> **PROBLEM DESCRIPTION**:
The entries follow. Copy every line in which "cell" appears.

━━━━━━━━━━━━━━━━━━━━

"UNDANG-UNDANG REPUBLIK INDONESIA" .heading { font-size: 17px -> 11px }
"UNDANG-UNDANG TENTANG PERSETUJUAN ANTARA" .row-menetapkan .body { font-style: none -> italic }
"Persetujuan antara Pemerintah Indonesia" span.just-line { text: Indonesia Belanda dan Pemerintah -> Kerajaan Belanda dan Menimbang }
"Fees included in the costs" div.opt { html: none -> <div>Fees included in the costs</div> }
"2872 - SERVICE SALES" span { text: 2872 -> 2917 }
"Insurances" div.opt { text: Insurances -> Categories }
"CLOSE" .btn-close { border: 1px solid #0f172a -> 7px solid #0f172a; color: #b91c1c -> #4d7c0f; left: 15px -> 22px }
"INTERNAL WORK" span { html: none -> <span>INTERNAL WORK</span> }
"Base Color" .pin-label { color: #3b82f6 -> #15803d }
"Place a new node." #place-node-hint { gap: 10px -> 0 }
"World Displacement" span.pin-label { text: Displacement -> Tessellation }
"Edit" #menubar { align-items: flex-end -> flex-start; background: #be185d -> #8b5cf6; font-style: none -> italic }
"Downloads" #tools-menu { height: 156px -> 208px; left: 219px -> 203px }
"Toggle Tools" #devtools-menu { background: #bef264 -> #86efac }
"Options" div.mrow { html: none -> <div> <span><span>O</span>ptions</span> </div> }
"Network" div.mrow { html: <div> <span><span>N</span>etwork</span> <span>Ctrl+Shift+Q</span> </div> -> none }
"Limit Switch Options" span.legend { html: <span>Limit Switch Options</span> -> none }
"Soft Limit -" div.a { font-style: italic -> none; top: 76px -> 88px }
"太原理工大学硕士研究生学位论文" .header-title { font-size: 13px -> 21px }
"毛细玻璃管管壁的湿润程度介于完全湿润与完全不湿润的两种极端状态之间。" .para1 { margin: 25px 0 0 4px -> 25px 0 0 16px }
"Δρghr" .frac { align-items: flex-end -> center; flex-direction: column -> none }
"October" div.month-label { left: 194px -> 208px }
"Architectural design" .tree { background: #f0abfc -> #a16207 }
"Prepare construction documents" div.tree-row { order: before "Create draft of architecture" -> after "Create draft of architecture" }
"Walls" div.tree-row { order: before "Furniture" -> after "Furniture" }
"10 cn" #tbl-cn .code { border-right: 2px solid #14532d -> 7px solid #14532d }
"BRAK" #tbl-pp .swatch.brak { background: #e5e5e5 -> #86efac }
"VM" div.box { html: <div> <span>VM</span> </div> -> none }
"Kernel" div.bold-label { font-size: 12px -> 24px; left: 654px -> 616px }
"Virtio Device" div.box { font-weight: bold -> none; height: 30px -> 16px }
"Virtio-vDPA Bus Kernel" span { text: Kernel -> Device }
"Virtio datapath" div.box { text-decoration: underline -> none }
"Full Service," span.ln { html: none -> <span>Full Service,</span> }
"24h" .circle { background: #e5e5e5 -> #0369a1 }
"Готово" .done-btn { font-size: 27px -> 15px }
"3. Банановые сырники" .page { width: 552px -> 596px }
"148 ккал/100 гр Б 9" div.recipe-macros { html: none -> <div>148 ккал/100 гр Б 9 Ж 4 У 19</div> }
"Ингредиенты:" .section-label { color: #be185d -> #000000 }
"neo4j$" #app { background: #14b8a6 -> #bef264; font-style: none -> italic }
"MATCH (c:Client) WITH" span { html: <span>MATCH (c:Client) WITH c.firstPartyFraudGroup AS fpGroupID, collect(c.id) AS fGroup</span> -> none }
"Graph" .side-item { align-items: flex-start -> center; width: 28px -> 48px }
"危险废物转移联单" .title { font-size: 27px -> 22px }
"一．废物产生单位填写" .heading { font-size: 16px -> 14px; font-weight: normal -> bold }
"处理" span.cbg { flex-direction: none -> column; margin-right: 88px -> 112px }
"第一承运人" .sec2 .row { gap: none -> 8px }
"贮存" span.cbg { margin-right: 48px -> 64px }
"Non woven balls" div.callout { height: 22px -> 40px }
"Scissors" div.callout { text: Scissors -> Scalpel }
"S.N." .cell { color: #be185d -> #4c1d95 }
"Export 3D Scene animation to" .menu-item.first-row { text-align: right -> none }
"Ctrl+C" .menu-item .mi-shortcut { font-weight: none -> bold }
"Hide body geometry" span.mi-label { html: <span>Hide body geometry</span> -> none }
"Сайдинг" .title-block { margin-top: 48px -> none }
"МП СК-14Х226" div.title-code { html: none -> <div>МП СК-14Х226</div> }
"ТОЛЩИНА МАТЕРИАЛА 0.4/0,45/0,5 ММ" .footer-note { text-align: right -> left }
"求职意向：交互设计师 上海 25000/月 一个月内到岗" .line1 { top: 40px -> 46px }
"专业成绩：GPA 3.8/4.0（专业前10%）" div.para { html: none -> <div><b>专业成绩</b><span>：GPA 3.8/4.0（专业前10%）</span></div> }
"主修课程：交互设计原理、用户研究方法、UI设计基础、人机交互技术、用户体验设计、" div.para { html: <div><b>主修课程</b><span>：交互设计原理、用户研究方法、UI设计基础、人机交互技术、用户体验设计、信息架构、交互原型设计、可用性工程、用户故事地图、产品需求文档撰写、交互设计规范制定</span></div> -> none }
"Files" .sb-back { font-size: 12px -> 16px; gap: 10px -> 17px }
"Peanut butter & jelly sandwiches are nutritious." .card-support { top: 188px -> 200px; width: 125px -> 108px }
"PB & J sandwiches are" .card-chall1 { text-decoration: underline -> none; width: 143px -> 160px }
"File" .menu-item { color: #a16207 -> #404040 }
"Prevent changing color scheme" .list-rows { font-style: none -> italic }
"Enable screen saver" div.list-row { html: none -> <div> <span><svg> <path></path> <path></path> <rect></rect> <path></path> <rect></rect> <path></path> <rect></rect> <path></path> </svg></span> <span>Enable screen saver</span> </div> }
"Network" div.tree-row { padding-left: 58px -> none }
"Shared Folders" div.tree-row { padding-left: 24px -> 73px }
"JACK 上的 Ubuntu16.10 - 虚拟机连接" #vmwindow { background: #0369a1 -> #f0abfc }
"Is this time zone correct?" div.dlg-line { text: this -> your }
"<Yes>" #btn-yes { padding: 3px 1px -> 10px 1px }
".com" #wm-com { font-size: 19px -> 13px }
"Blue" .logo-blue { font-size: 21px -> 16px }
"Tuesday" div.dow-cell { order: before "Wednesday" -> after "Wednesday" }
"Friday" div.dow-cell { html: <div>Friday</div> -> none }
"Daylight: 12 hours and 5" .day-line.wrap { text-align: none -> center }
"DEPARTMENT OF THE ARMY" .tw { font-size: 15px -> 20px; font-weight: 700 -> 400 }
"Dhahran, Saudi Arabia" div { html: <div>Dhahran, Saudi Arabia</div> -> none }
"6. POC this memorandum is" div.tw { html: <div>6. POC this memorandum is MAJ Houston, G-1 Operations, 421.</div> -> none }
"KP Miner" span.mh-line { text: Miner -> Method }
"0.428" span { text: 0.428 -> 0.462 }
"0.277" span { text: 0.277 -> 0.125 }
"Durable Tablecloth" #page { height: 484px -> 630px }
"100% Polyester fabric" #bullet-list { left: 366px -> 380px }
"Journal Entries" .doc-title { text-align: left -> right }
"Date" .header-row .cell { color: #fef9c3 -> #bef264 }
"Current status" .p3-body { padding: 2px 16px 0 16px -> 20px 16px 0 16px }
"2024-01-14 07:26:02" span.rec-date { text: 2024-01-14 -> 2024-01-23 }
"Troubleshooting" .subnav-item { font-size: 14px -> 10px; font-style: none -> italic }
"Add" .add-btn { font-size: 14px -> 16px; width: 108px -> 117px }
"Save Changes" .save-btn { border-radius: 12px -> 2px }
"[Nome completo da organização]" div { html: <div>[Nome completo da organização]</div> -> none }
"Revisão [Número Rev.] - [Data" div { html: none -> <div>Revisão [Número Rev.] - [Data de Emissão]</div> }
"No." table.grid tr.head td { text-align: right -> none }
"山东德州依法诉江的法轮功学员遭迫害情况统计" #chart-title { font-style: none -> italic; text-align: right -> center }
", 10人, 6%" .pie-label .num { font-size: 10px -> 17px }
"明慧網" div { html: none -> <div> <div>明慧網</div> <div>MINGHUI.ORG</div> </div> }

━━━━━━━━━━━━━━━━━━━━

> **YOUR SOLUTION**:
"S.N." .cell { color: #be185d -> #4c1d95 }
"Tuesday" div.dow-cell { order: before "Wednesday" -> after "Wednesday" }
"Friday" div.dow-cell { html: <div>Friday</div> -> none }
"Date" .header-row .cell { color: #fef9c3 -> #bef264 }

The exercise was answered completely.